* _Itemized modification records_
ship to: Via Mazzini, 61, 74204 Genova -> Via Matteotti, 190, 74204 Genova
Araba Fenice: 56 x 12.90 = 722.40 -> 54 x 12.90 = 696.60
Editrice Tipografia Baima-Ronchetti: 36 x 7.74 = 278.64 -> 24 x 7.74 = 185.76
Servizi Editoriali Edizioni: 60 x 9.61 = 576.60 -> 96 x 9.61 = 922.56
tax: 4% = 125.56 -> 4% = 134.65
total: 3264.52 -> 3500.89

--

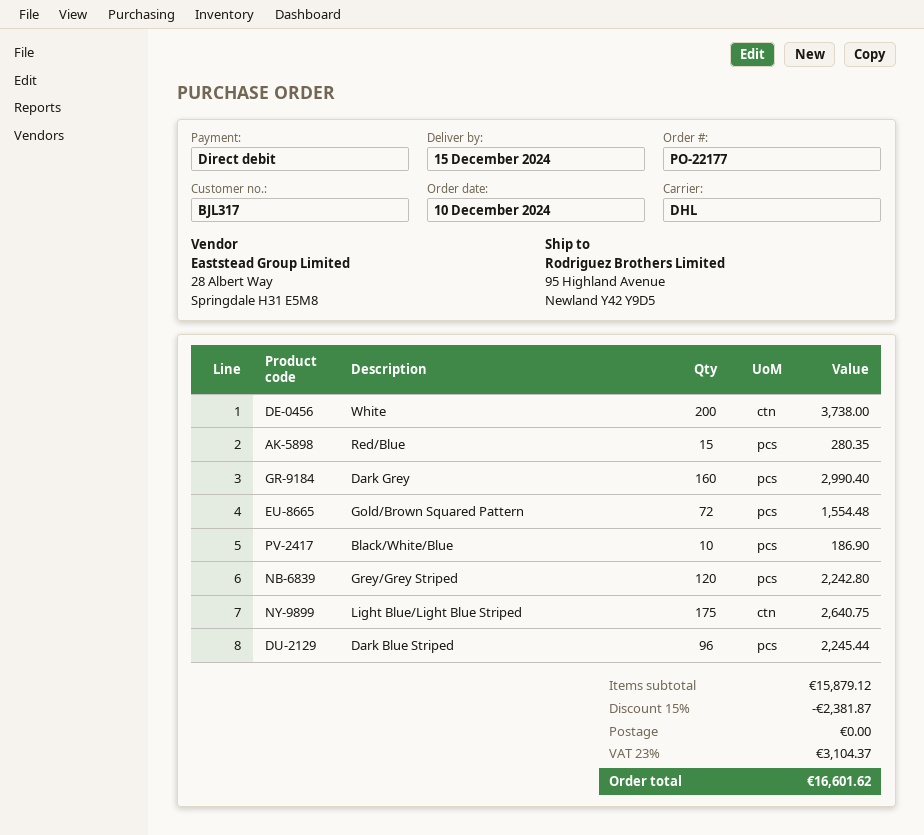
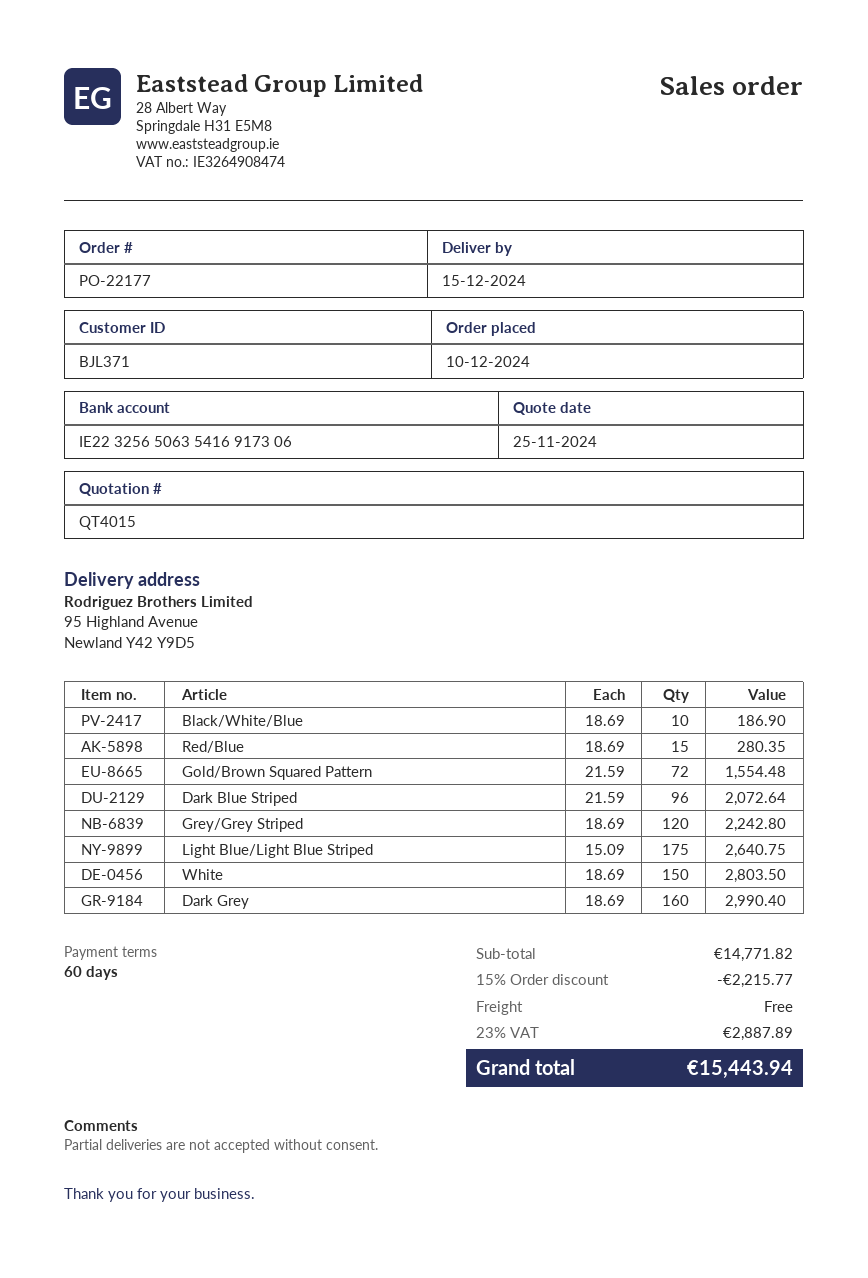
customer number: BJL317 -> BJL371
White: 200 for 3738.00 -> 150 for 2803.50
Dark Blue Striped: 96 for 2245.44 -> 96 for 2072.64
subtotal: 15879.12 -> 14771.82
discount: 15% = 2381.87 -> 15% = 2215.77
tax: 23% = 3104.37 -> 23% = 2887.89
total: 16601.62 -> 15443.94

* _Exercise goal_
An exact copy of the lines above between the line holding "ship to: Via" and the line holding "total: 3264.52 -> 3500.89", inclusive, is the whole answer.

* _Solution to the problem_
ship to: Via Mazzini, 61, 74204 Genova -> Via Matteotti, 190, 74204 Genova
Araba Fenice: 56 x 12.90 = 722.40 -> 54 x 12.90 = 696.60
Editrice Tipografia Baima-Ronchetti: 36 x 7.74 = 278.64 -> 24 x 7.74 = 185.76
Servizi Editoriali Edizioni: 60 x 9.61 = 576.60 -> 96 x 9.61 = 922.56
tax: 4% = 125.56 -> 4% = 134.65
total: 3264.52 -> 3500.89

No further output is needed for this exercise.